The output should be all lines of the entries below in which the word "正體中文" occurs.

Entries taken from a collection
######

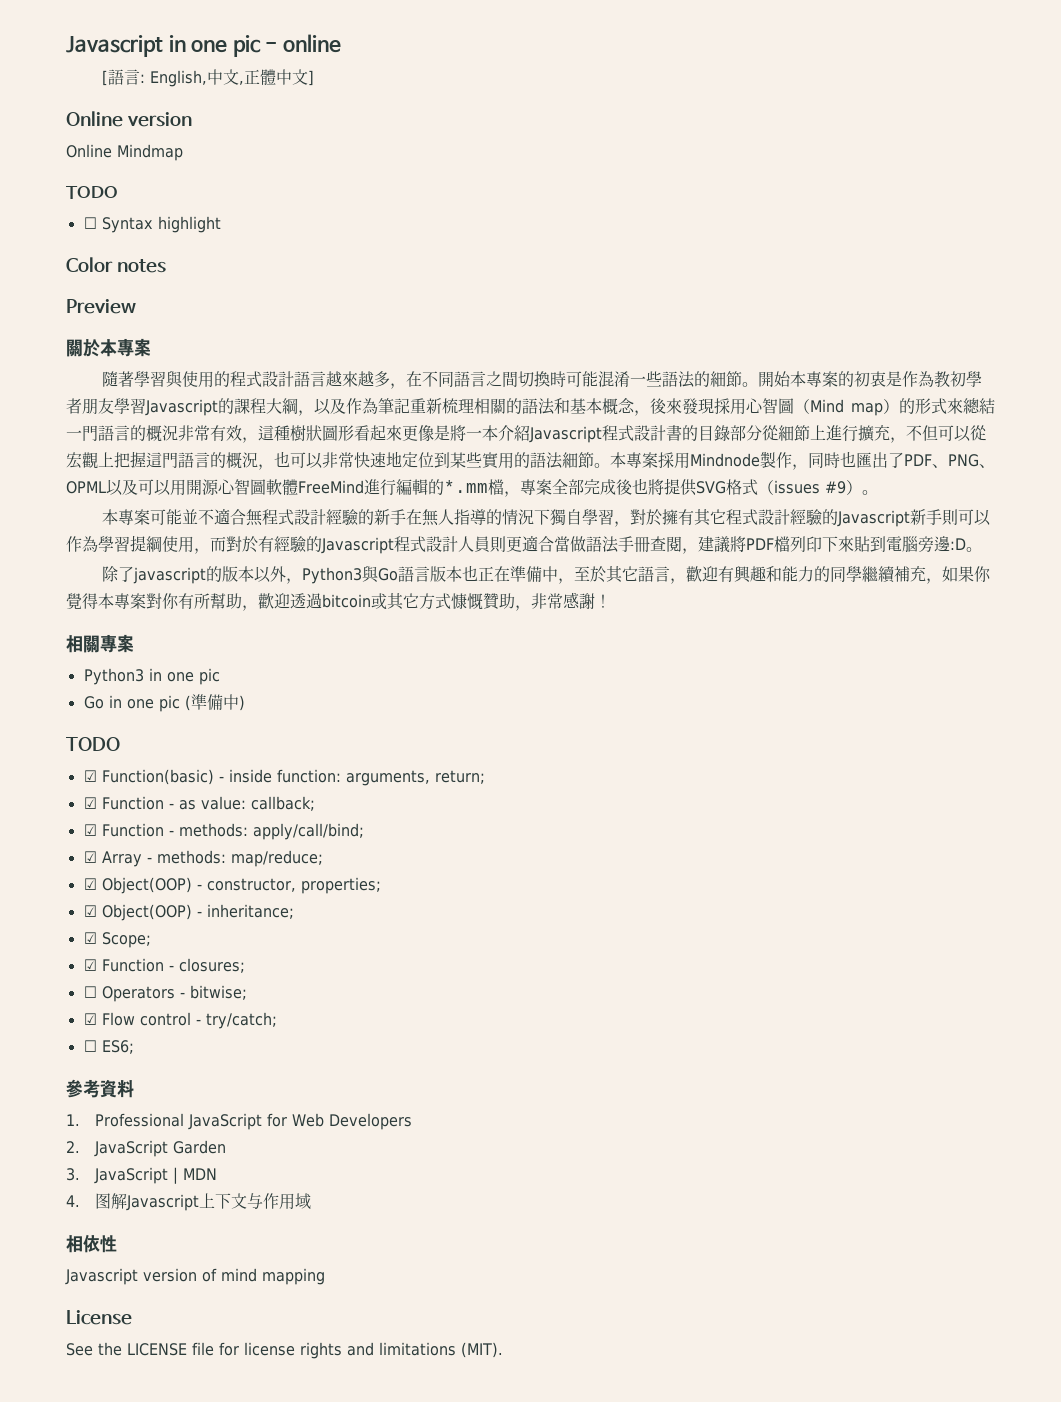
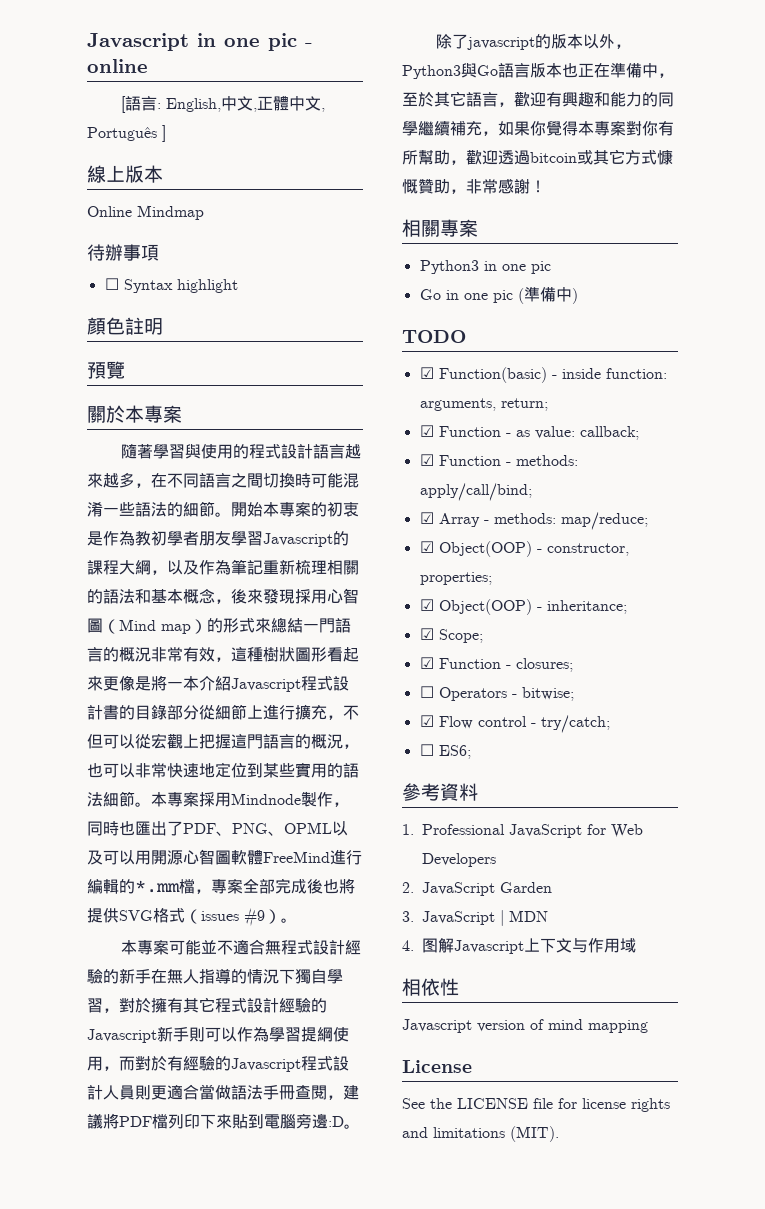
- [語言: English,中文,正體中文]
+ [語言: English,中文,正體中文, Português ]
- Online version
+ 線上版本
  Online Mindmap
- TODO
+ 待辦事項
- Color notes
- Preview
+ 顏色註明
+ 預覽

######

FINISHED TASK:
- [語言: English,中文,正體中文]
+ [語言: English,中文,正體中文, Português ]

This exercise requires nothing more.